The city, the biggest in the state of Oregon, has seen nightly protests against racism and police brutality for nearly two months, initially sparked by Floyd’s death.
Portland is also a stage for the highly controversial crackdown by federal agents ordered by Mr Trump — one that is not supported by local officials, and which many say smacks of authoritarianism.
Saturday’s demonstration began peacefully, with crowds playing music and dancing, blowing soap bubbles and attaching red roses to the barricades.
But it ended — like many before it — with tear gas fired after protesters attached ropes to barricades surrounding the city’s courthouse in an attempt to pull them down.
Portland police declared the area a riot, ordering protesters to leave, before they were joined by federal officers to clear the area.
Reporters saw at least two men being detained and escorted from the scene by federal officers.
Portland police earlier confirmed a man was stabbed, with the suspect “held down by protesters” before he was detained by officers and charged with assault, according to a statement.
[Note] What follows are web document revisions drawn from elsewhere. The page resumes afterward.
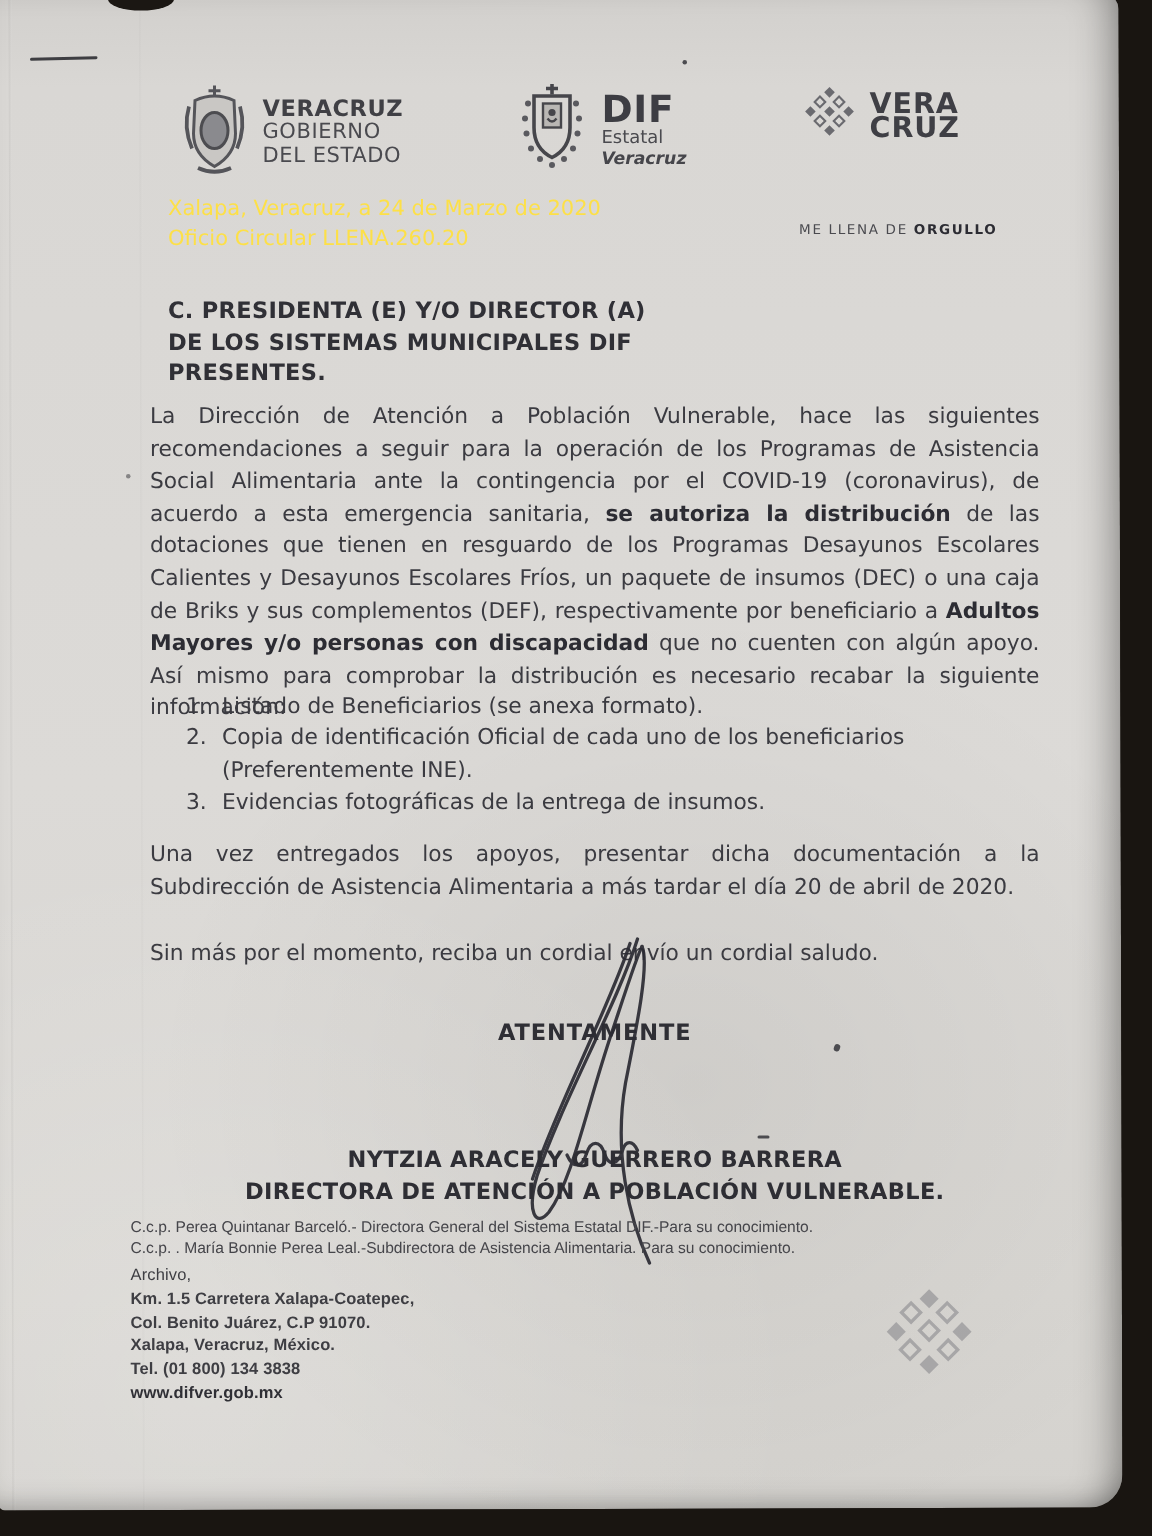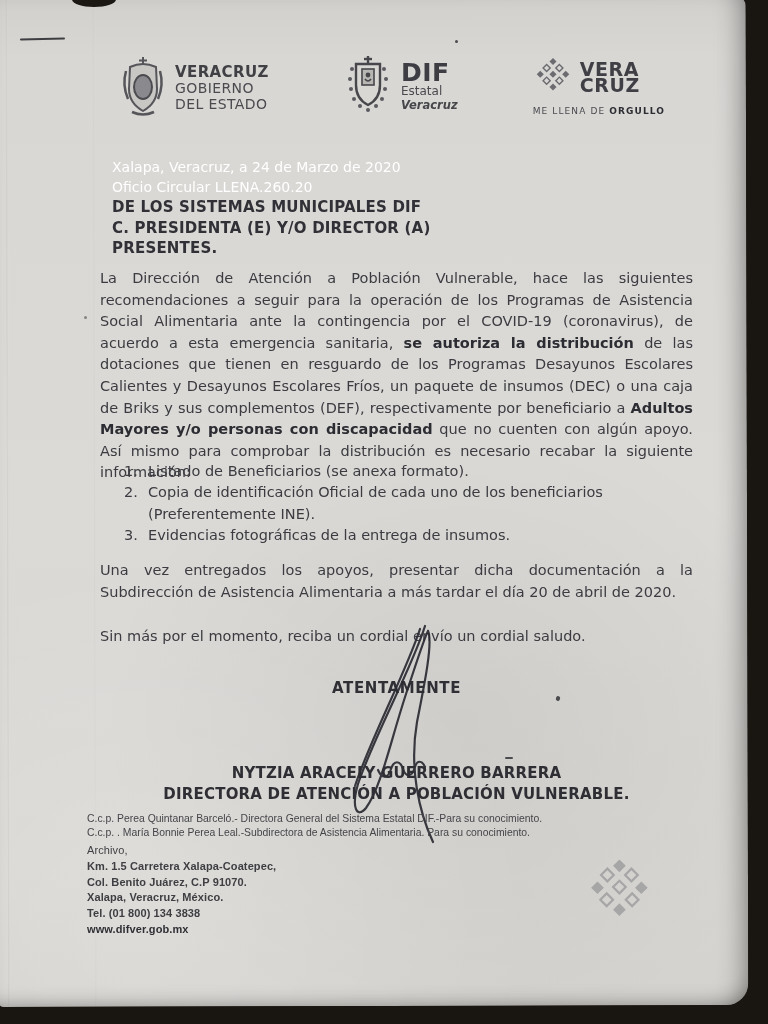--- a/index.html
+++ b/index.html
@@ -31,7 +31,7 @@
   .dif-text .t1{font-weight:bold;font-size:25px;line-height:24px;color:#3d3d43;letter-spacing:.5px;}
   .dif-text .t2{font-size:12px;line-height:13px;color:#4a4a4f;}
   .dif-text .t3{font-size:11.5px;font-weight:bold;font-style:italic;color:#46464b;}
-  .vc-wrap{display:flex;flex-direction:column;align-items:flex-start;}
+  .vc-wrap{display:flex;flex-direction:column;align-items:flex-start;gap:43px;}
   .vc-top{display:flex;gap:7px;align-items:center;}
   .vc-text{font-weight:bold;font-size:19px;line-height:16.5px;letter-spacing:.6px;color:#3f3f45;}
   .vc-tag{font-size:9px;letter-spacing:1.1px;margin-top:7px;color:#4a4a4f;}

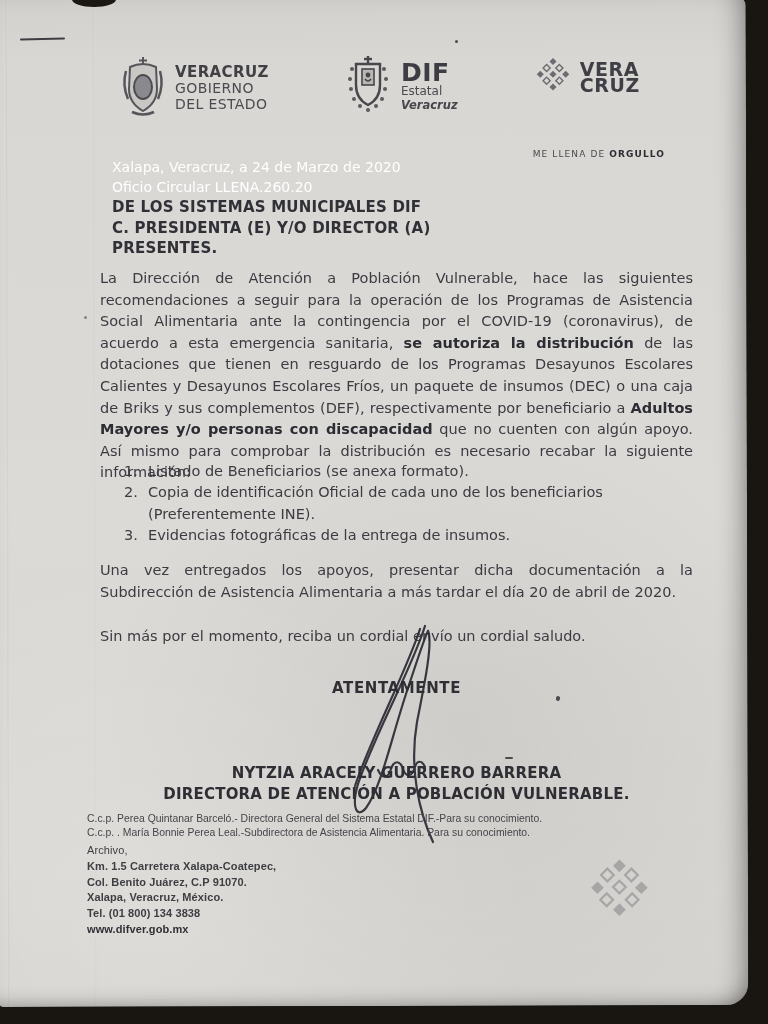--- a/index.html
+++ b/index.html
@@ -36,7 +36,7 @@
   .vc-text{font-weight:bold;font-size:19px;line-height:16.5px;letter-spacing:.6px;color:#3f3f45;}
   .vc-tag{font-size:9px;letter-spacing:1.1px;margin-top:7px;color:#4a4a4f;}
   
-  .dateblock{position:absolute;left:112px;top:130px;font-size:14px;line-height:19.5px;color:#ffffff;margin-top:28px;}
+  .dateblock{position:absolute;left:112px;top:130px;font-size:14px;line-height:19.5px;color:#fde047;}
   .recipient{position:absolute;left:112px;top:197px;font-size:15px;line-height:20.5px;font-weight:bold;color:#303036;letter-spacing:.2px;}
   .para{position:absolute;left:100px;width:593px;font-size:14.5px;line-height:21.6px;text-align:justify;color:#3b3b41;}
   #p1{top:268px;}

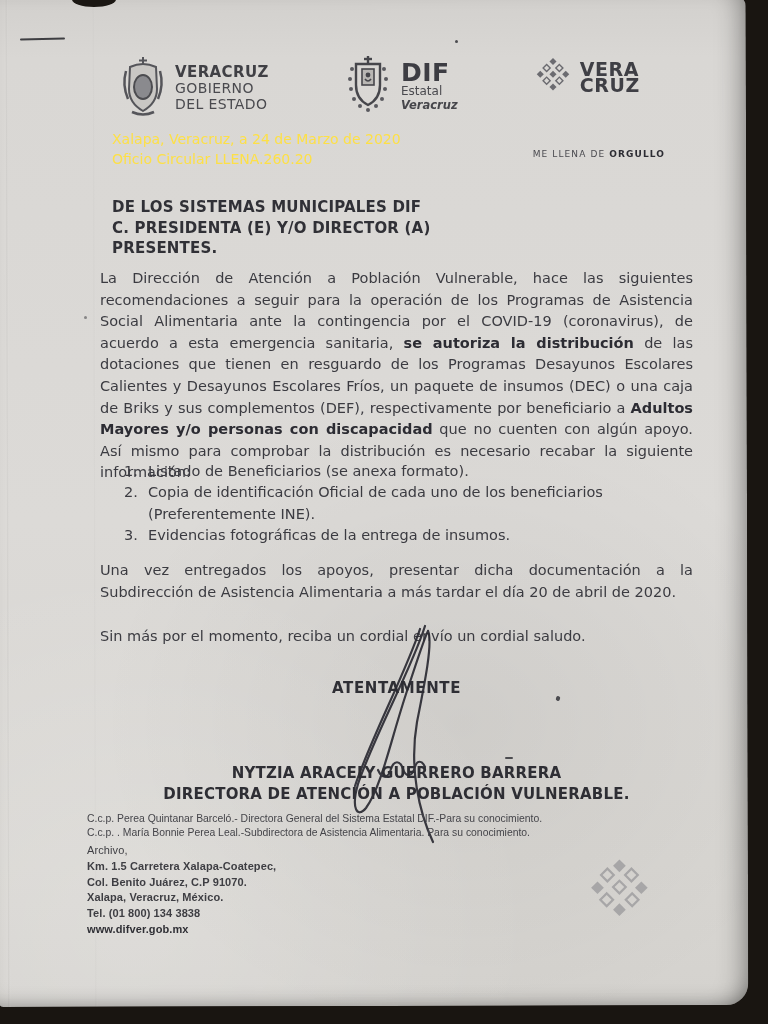--- a/index.html
+++ b/index.html
@@ -159,8 +159,8 @@
     </div>
 
     <div class="recipient">
+      <div>C. PRESIDENTA (E) Y/O DIRECTOR (A)</div>
       <div>DE LOS SISTEMAS MUNICIPALES DIF</div>
-      <div>C. PRESIDENTA (E) Y/O DIRECTOR (A)</div>
       <div>PRESENTES.</div>
     </div>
The victim was transported to hospital with a serious injury.
Earlier, protesters complained of the federal agents in the city and voiced their support for the Black Lives Matter movement.
“I don’t like what’s happening down here, what Trump is doing,” Mike Shikany, a 55-year-old aerospace engineer, said, adding he did not “want to get anywhere near the little green men,” meaning the federal soldiers.
Portland retiree Jean Mullen, 74, said that without pressure nothing would change.
“It’s time to become the country we always brag about being. And we can’t brag anymore, about anything. We aren’t first in anything and it’s a terrible, terrible thing to see at the end of my life,” she said.
The inspector general of the US Justice Department on Thursday opened an official investigation into the federal crackdown, but an Oregon federal judge on Friday rejected a legal bid by the state to stop agents from detaining protesters.
Mr Trump last week announced a “surge” of federal agents to crime hot spots including Chicago, following an increase in violence in the nation’s third-largest city.
Agents deployed there will partner with local law enforcement, not riot control forces as seen in Portland.
Local officials have warned they would draw the line at any Portland-style deployment.